[WHAT TO PRODUCE] In the entries below, find the line containing "- 6. For small". Write out that line and all lines after it, exactly, and nothing else.

Dataset entries:
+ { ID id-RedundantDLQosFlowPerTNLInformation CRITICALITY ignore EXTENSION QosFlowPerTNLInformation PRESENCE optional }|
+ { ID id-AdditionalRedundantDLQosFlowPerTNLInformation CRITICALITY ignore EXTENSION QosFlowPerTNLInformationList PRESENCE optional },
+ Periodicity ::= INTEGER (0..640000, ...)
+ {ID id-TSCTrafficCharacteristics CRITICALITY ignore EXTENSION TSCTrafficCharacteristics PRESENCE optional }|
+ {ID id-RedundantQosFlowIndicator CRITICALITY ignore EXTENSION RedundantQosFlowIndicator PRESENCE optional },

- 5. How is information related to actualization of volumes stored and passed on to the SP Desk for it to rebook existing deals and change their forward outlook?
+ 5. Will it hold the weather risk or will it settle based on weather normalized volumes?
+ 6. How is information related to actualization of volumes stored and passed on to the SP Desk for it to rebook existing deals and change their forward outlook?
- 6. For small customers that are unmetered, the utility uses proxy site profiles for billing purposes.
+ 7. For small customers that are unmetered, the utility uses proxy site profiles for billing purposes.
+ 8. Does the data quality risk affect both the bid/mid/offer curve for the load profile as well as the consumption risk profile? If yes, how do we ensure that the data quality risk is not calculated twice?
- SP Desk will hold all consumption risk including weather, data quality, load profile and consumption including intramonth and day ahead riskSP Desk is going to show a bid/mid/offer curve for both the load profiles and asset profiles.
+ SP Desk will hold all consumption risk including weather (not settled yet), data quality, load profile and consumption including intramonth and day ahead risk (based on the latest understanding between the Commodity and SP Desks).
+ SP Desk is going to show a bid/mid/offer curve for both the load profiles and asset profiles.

[EXERCISE ANSWER]
- 6. For small customers that are unmetered, the utility uses proxy site profiles for billing purposes.
+ 7. For small customers that are unmetered, the utility uses proxy site profiles for billing purposes.
+ 8. Does the data quality risk affect both the bid/mid/offer curve for the load profile as well as the consumption risk profile? If yes, how do we ensure that the data quality risk is not calculated twice?
- SP Desk will hold all consumption risk including weather, data quality, load profile and consumption including intramonth and day ahead riskSP Desk is going to show a bid/mid/offer curve for both the load profiles and asset profiles.
+ SP Desk will hold all consumption risk including weather (not settled yet), data quality, load profile and consumption including intramonth and day ahead risk (based on the latest understanding between the Commodity and SP Desks).
+ SP Desk is going to show a bid/mid/offer curve for both the load profiles and asset profiles.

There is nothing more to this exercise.